Dataset excerpts

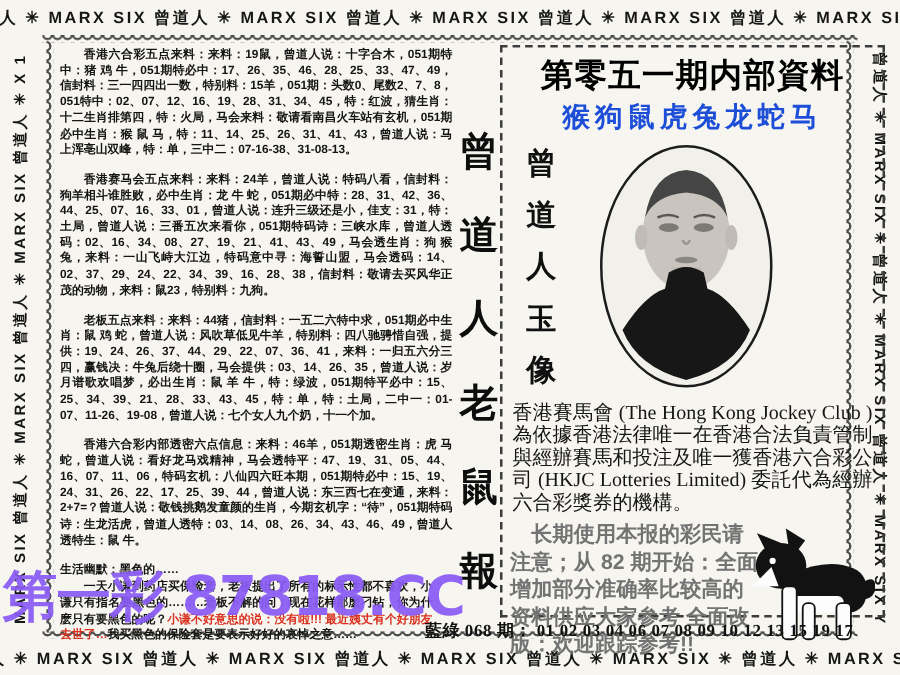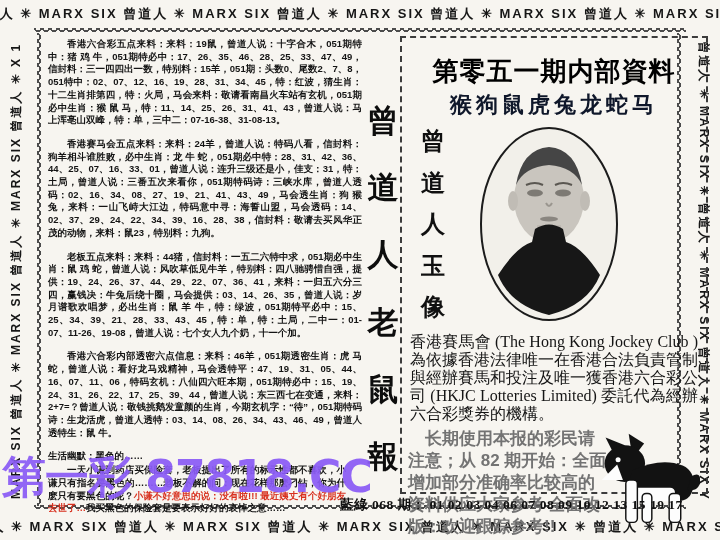--- a/index.html
+++ b/index.html
@@ -40,7 +40,7 @@
   
   .panel{position:absolute;left:400px;top:36px;width:308px;height:458px;
     border:2px dashed #3c3c3c;box-sizing:border-box;padding:3px 6px;}
-  .panel-title{font-size:26px;font-weight:800;text-align:center;letter-spacing:1px;margin-top:13px;color:#000;}
+  .panel-title{font-size:26px;font-weight:800;text-align:center;letter-spacing:1px;margin-top:2px;color:#000;}
   .panel-subtitle{font-size:22px;font-weight:700;letter-spacing:4px;text-align:center;margin-top:1px;color:#0f172a;}
   .portrait-row{position:relative;height:206px;margin-top:3px;}
   .caption{position:absolute;left:10px;top:2px;height:198px;width:30px;

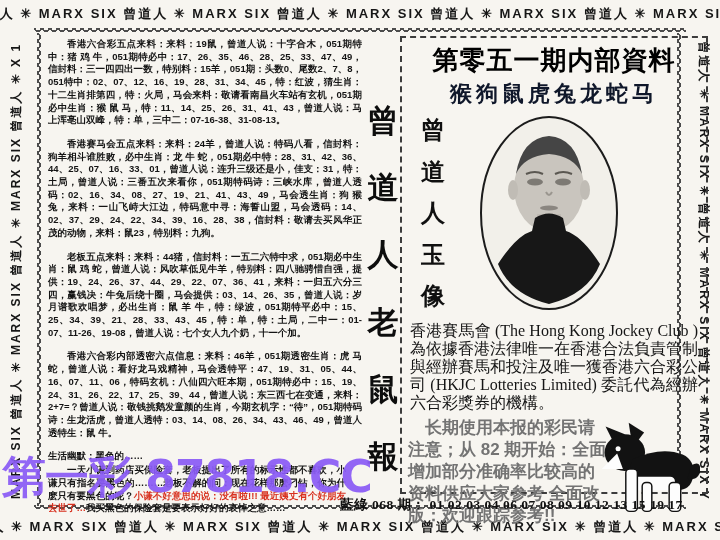--- a/index.html
+++ b/index.html
@@ -41,7 +41,7 @@
   .panel{position:absolute;left:400px;top:36px;width:308px;height:458px;
     border:2px dashed #3c3c3c;box-sizing:border-box;padding:3px 6px;}
   .panel-title{font-size:26px;font-weight:800;text-align:center;letter-spacing:1px;margin-top:2px;color:#000;}
-  .panel-subtitle{font-size:22px;font-weight:700;letter-spacing:4px;text-align:center;margin-top:1px;color:#0f172a;}
+  .panel-subtitle{font-size:22px;font-weight:700;letter-spacing:4px;text-align:center;margin-top:1px;color:#1d4ed8;}
   .portrait-row{position:relative;height:206px;margin-top:3px;}
   .caption{position:absolute;left:10px;top:2px;height:198px;width:30px;
     display:flex;flex-direction:column;justify-content:space-between;align-items:center;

> [Work instruction]
Your reply must reproduce all of the entries exactly and contain no pictures.

> [Exercise result]
--- a/index.html
+++ b/index.html
@@ -40,7 +40,7 @@
   
   .panel{position:absolute;left:400px;top:36px;width:308px;height:458px;
     border:2px dashed #3c3c3c;box-sizing:border-box;padding:3px 6px;}
-  .panel-title{font-size:26px;font-weight:800;text-align:center;letter-spacing:1px;margin-top:13px;color:#000;}
+  .panel-title{font-size:26px;font-weight:800;text-align:center;letter-spacing:1px;margin-top:2px;color:#000;}
   .panel-subtitle{font-size:22px;font-weight:700;letter-spacing:4px;text-align:center;margin-top:1px;color:#0f172a;}
   .portrait-row{position:relative;height:206px;margin-top:3px;}
   .caption{position:absolute;left:10px;top:2px;height:198px;width:30px;

--- a/index.html
+++ b/index.html
@@ -41,7 +41,7 @@
   .panel{position:absolute;left:400px;top:36px;width:308px;height:458px;
     border:2px dashed #3c3c3c;box-sizing:border-box;padding:3px 6px;}
   .panel-title{font-size:26px;font-weight:800;text-align:center;letter-spacing:1px;margin-top:2px;color:#000;}
-  .panel-subtitle{font-size:22px;font-weight:700;letter-spacing:4px;text-align:center;margin-top:1px;color:#0f172a;}
+  .panel-subtitle{font-size:22px;font-weight:700;letter-spacing:4px;text-align:center;margin-top:1px;color:#1d4ed8;}
   .portrait-row{position:relative;height:206px;margin-top:3px;}
   .caption{position:absolute;left:10px;top:2px;height:198px;width:30px;
     display:flex;flex-direction:column;justify-content:space-between;align-items:center;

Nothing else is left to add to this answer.